Undue influence has been studied in the field of social psychology. The American Bar Association Commission on Law and Aging and the American Psychological Association have analyzed similarities between cult members and domestic violence. These accounts share an element of power distinction between the alleged influencer and the vulnerable adult.

=== Clinical models of undue influence ===
Clinical models have been developed in an effort to assist clinicians and practitioners in determining if UI is present and to build a legal case. Some of the most prevalent models are discussed below.

==== The IDEAL model ====
The IDEAL model was developed by the psychiatrist Bennet Blum, M.D., it emphasized the social conditions frequently observed in cases of alleged undue influence.
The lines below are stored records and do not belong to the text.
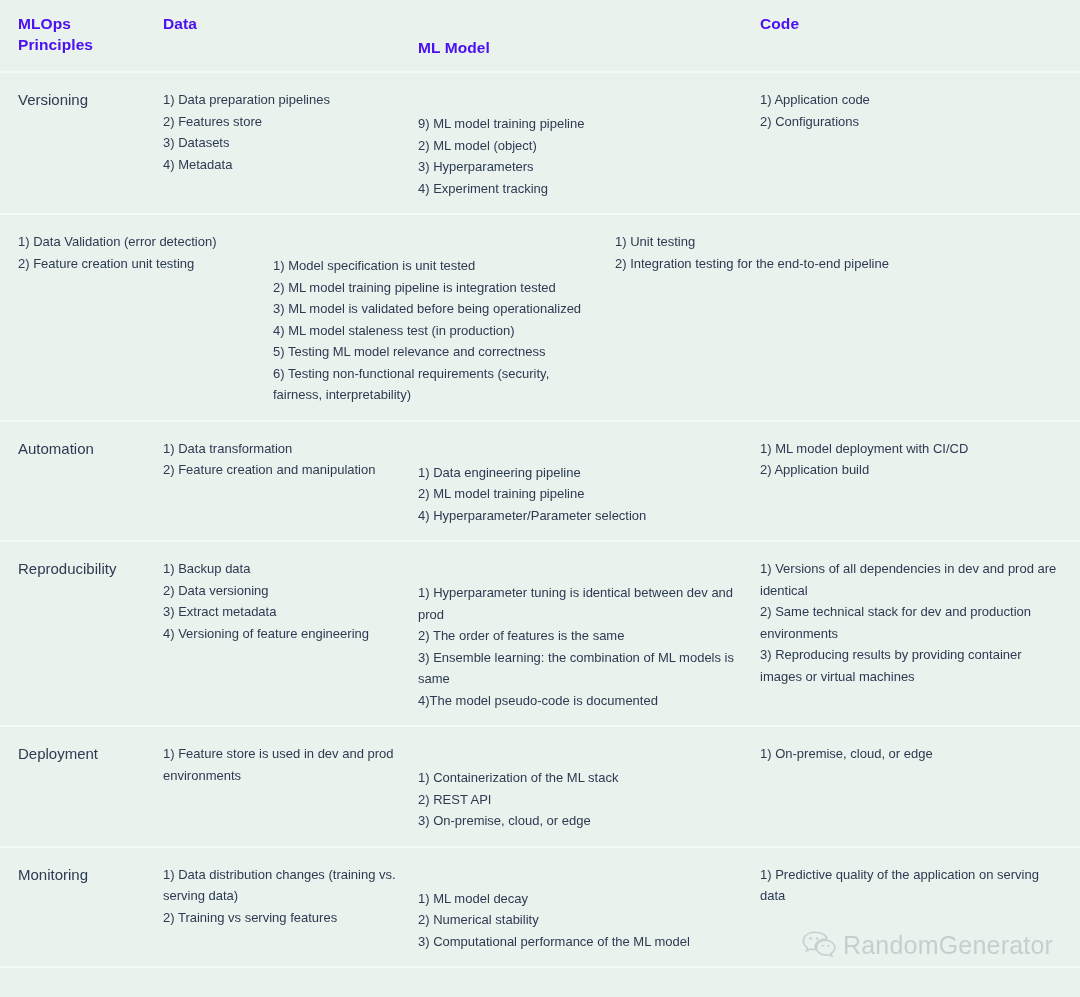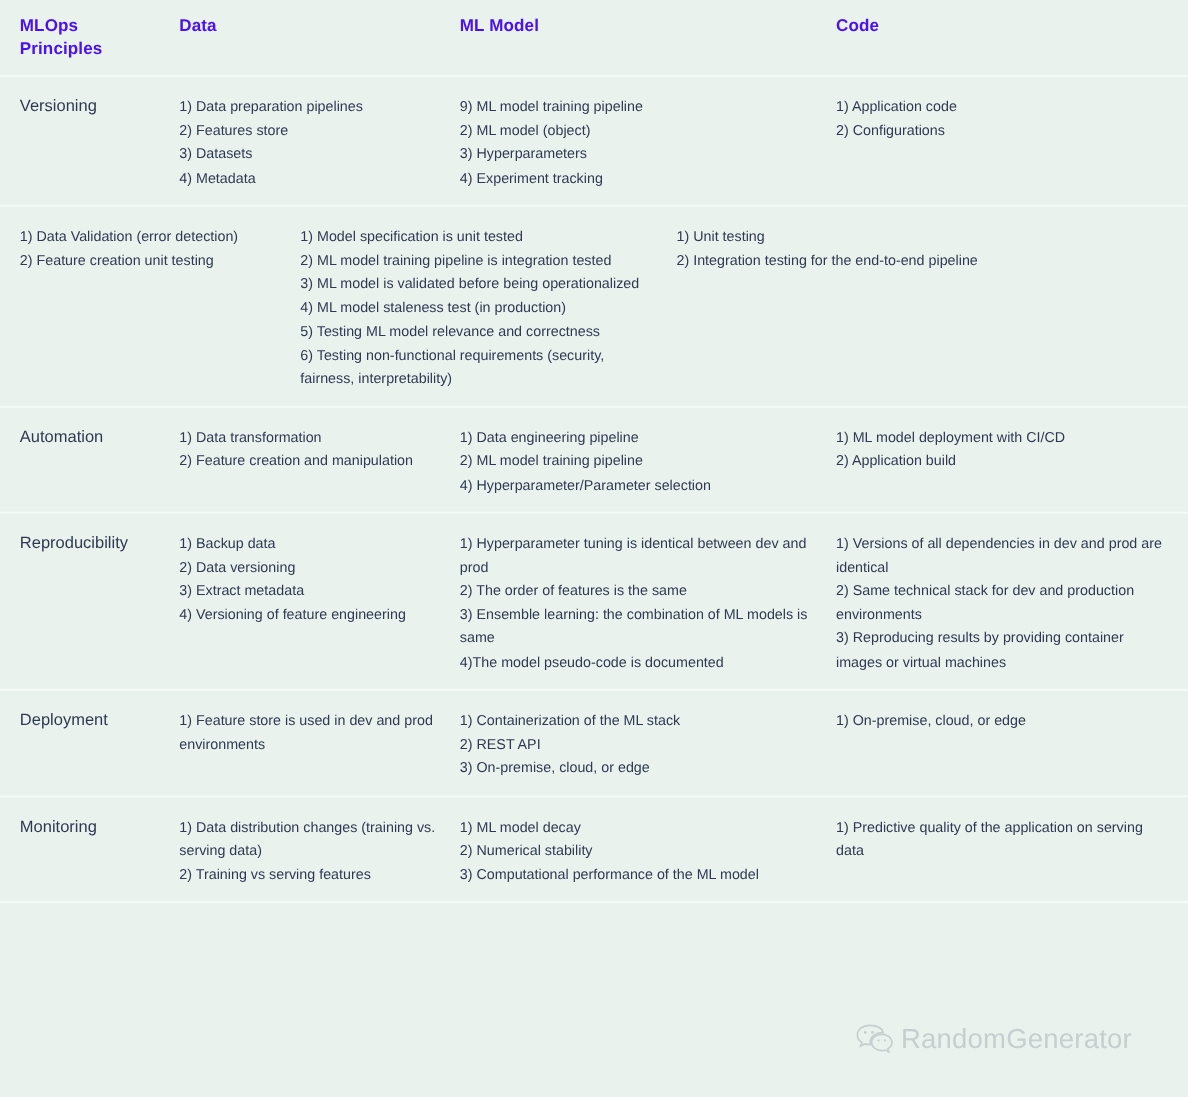--- a/index.html
+++ b/index.html
@@ -43,21 +43,21 @@
     padding-bottom: 14px;
   }
 
   .cell {
     box-sizing: border-box;
     padding-right: 14px;
   }
 
   .col-principle { width: 145px; flex: 0 0 145px; }
   .col-data      { width: 255px; flex: 0 0 255px; }
-  .col-model     { width: 342px; flex: 0 0 342px; }
+  .col-model     { width: 342px; flex: 0 0 342px; margin-top: 24px; }
   .col-code      { width: 320px; flex: 0 0 320px; }
 
   .header-cell {
     color: #4b11f0;
     font-size: 15.5px;
     font-weight: bold;
     line-height: 21px;
     letter-spacing: 0.1px;
   }
 
@@ -77,21 +77,21 @@
     color: #2d3a52;
     font-size: 13px;
     line-height: 21.5px;
     margin: 0;
     padding: 0;
   }
 
   
   #watermark {
     position: absolute;
-    left: 778px;
+    left: 802px;
     top: 930px;
     display: flex;
     align-items: center;
     gap: 7px;
     opacity: 0.45;
     pointer-events: none;
   }
   #watermark .wm-text {
     color: #9aa5ab;
     font-size: 25px;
It focuses on five aspects:

- Isolation from friends and family
- dependency on the perpetrator
- emotional manipulation of the victim
- the acquiescence of the victim as a result of the three previous factors
- the financial loss of the victim

==== The SCAM model ====
The SCAM model was developed by Susan I. Bernantz, Ph.D., it contains four elements regarding undue influence:

- Susceptibility of the victim
- Presence of a confidential and trusting relationship between the victim and perpetrator
- initiation (active procurement) of financial transactions by the perpetrator
- monetary loss of the victim

==== The IPA analysis framework ====
The IPA analysis framework is the result of a task force formed by The International Psychogeriatrics Association called Testamentary Capacity and Undue Influence. It consists of reviews on international law and common legal definitions of undue influence. The authors noted risk factors which include:

Environmental risk factors
- social isolation
- family conflict
- dependency, especially if a change in circumstances occurred
Psychological risk factors
- physical disability
- substance use
- cognitive impairment
- mental illness

==New Zealand==
===Case law===
- Contractors Bonding v Snee: while Mrs Snee's son exercised undue influence over her, it has no legal impact on the relationship between her and Contractors Bonding regarding her mortgage.